Effectiveness Not Established

Zen Initiative

for Fatigue

An urban “Zen initiative” was examined in patients with cancer for its impact on symptoms of depression and fatigue. The initiative involved remodeling of the physical space with attention to lighting and color use, incorporation of holistic interventions such as relaxation therapies, images, provision of yoga therapy, and related patient education materials.

Research Evidence Summaries

Kligler, B., Homel, P., Harrison, L. B., Sackett, E., Levenson, H., Kenney, J., . . . Merrell, W. (2011). Impact of the Urban Zen Initiative on patients' experience of admission to an inpatient oncology floor: a mixed-methods analysis. Journal of Alternative and Complementary Medicine, 17, 729–734.

Study Purpose

To evaluate the impact of the Urban Zen Initiative (UZI) on quantitative and qualitative measures of the experiences of patients admitted for inpatient oncology care.

Intervention Characteristics/Basic Study Process

The UZI model consists of five focus points:  the physical space surrounding patients, holistic nursing techniques, yoga with trained therapists, a navigator for patients, and audiovisual yoga materials at the bedside. All patients received the intervention; therefore, the investigators collected preintervention information about patients who were receiving standard care prior to the UZI intervention. Preintervention data were the basis of the control comparison. The investigators measured the outcomes immediately after admission and immediately before discharge. 

Sample Characteristics

  • The sample was comprised of 163 patients.
  • Mean age preintervention was 52.9 years (standard deviation [SD] = 17.3 years). Mean age in the UZI group was 54.4 years (SD = 14.6 years).
  • The preintervention group was comprised of 55% males and 45% females. The UZI group was comprised of 49% males and 51% females.
  • The investigators did not specify the key disease characteristics.
  • Patients were included if they
    • Were admitted to a specific inpatient oncology unit
    • Had a Karnofsky Performance Status (KPS) score greater than 60
    • Had a life expectancy longer than six months
    • Were able to speak English.

Setting

  • Single site
  • Inpatient
  • Beth Israel Deaconess Medical Center, New York City

Phase of Care and Clinical Applications

Patients were undergoing the active treatment phase of care.

Study Design

The study used a quasiexperimental design with historical control groups.
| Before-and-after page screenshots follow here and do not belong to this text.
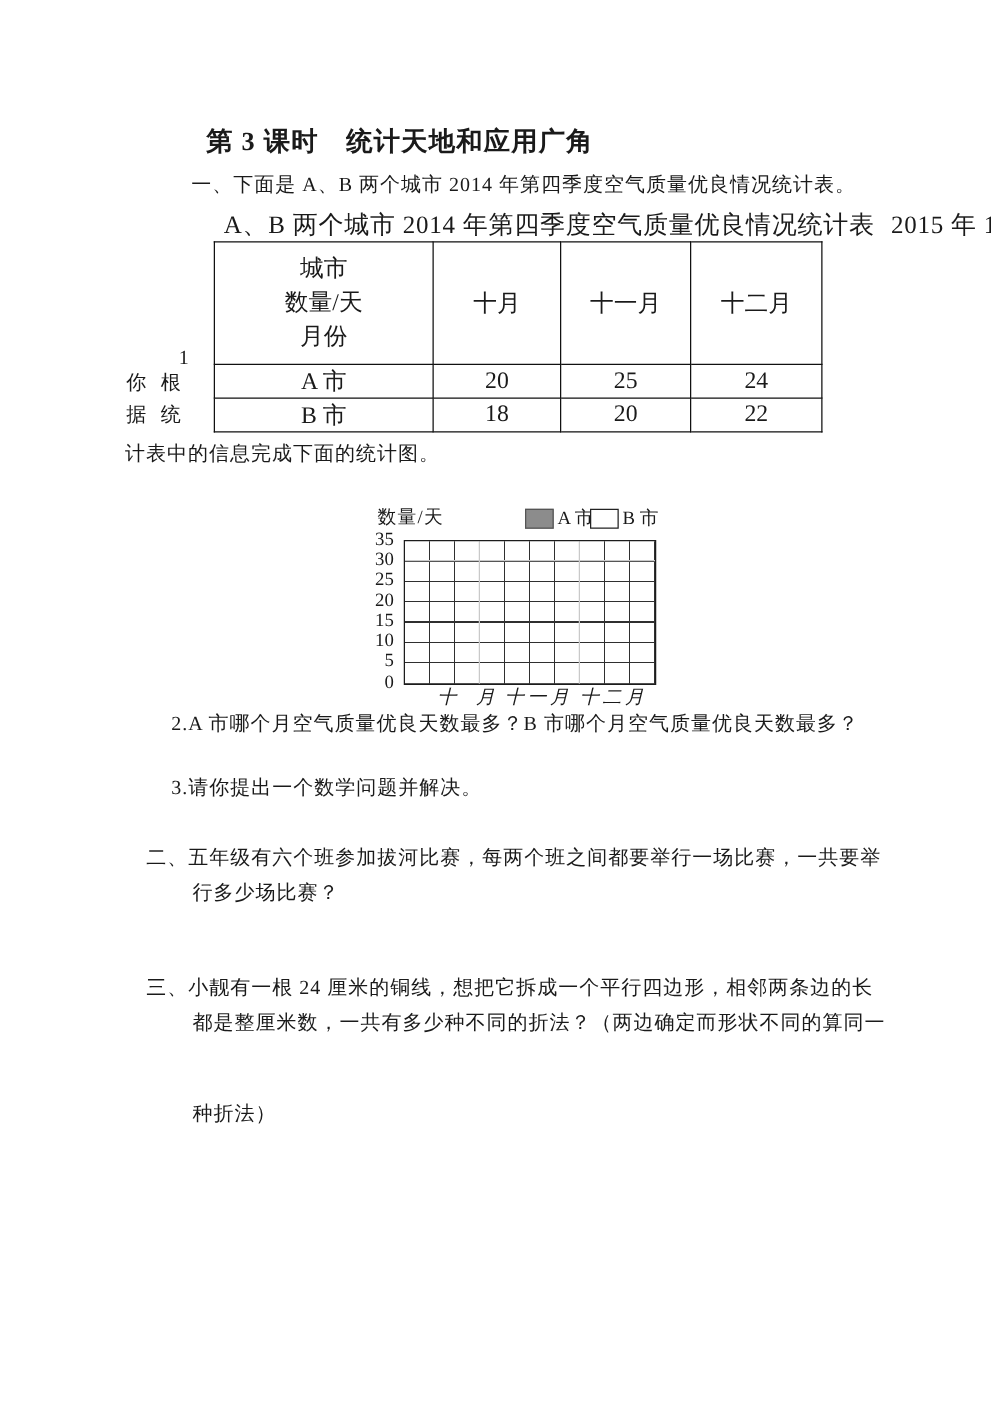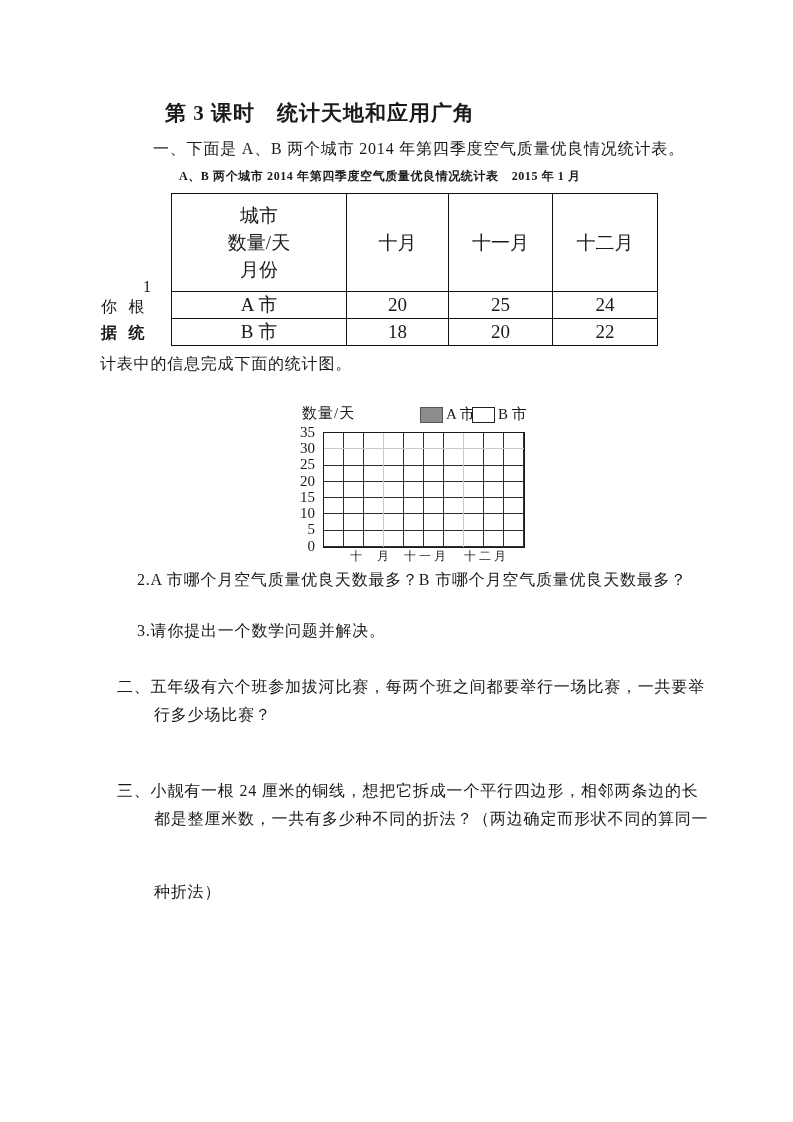"A、B 两个城市 2014 年第四季度空气质量优良情况统计表" .bold-line { font-size: 12px -> 20px; font-weight: bold -> normal }
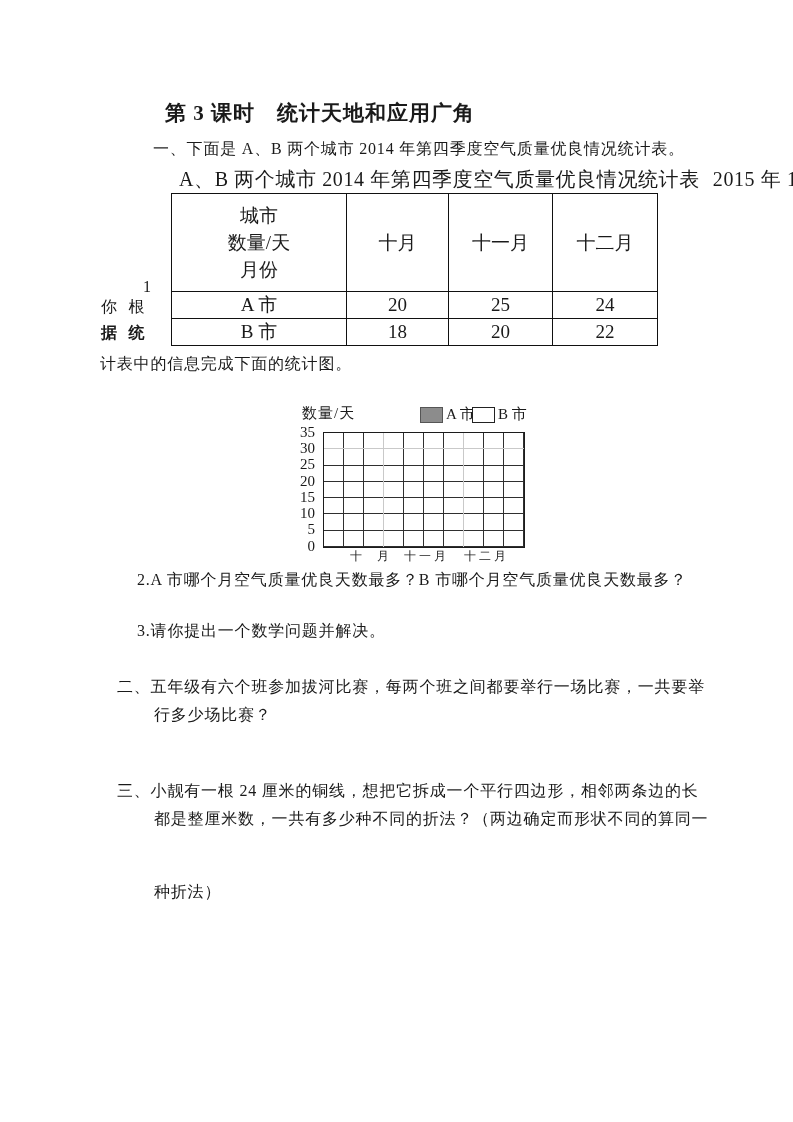"据 统" div.abs { font-weight: bold -> none }
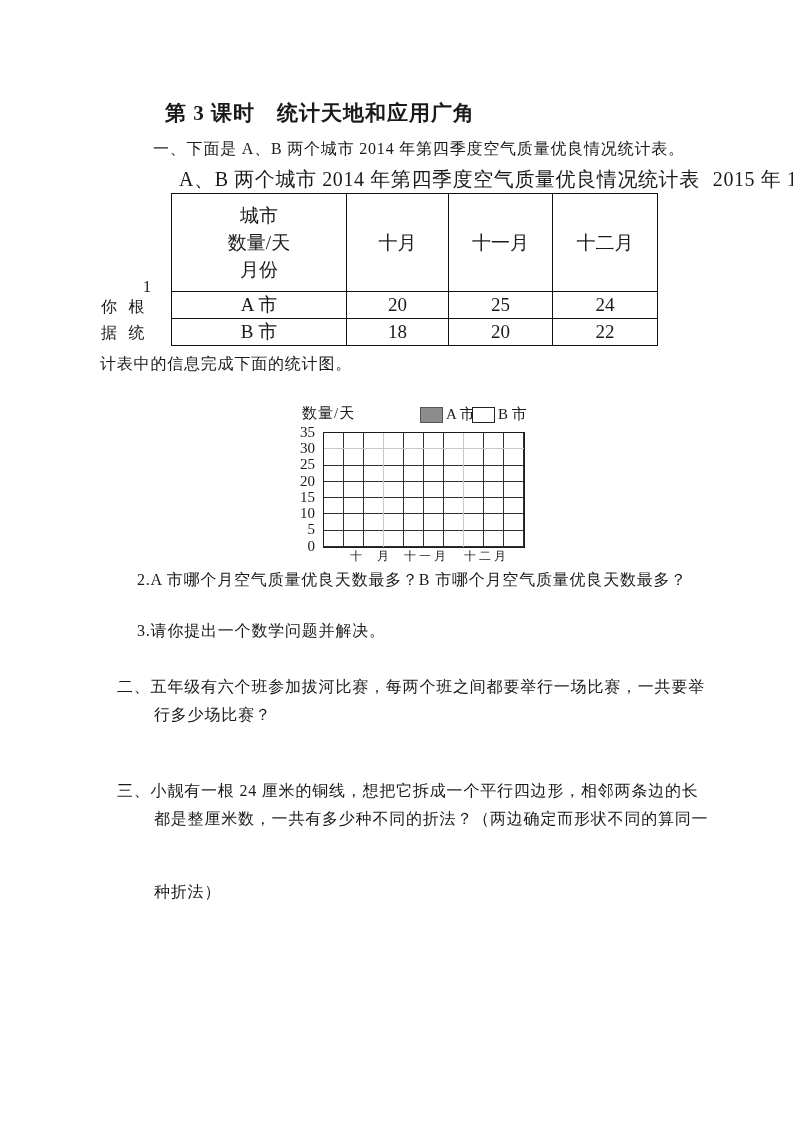"十 月" .xtick { font-size: 12px -> 15px; font-style: none -> italic }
Measurement Instruments/Methods

  • Profile of Mood States–Brief Form (POMS-BF)    
  • EuroQol EQ-5D
  • Semistructured qualitative interview
     

Results

  • The investigators noted no significant admission or discharge changes based on POMS scores.
  • The investigators reported significant changes between groups in regard to tension (p = 0.009), depression (p = 0.03), vigor (p = 0.001), fatigue (p = 0.03), and total mood disturbance (p = 0.008). The scores indicated positive associations with UZI.
  • Mobility was significantly different (p = 0.03) between the groups, according to the EQ-5D scores. The EQ-5D demonstrated no significant group-based changes in pain, anxiety, or health state.
  • Thirty-three patients participated in qualitative data collection and indicated that the experience included fear and the need for information, caring, and connection. Responses also described the impact of the physical environment on patients' experiences, as well as the impact of yoga on patients' experiences of symptoms. Some patients stated they believed that what they had learned from the UZI could be useful in the future.

Conclusions

UZI may improve components of mood in an inpatient oncology setting. More work is needed to assess the real impact.

Limitations

  • The study had a risk of bias due to lacking an appropriate historical control group.
  • Knowing which part of the intervention had the greatest effect was difficult because the UZI has many components.
  • Whether the finding of significant pre- and post-UZI differences was based on initial POMS scores or \"change scores\" is unclear. Based on change scores, no intergroup differences existed.  

Nursing Implications

Providing a multifaceted healing environment, such as the UZI, within inpatient oncology settings could improve mood and perceived health status in patients with cancer. To facilitate the care process, nurses should assess patients' physical spaces; promote relaxation techniques, such as yoga breathing; and support patients.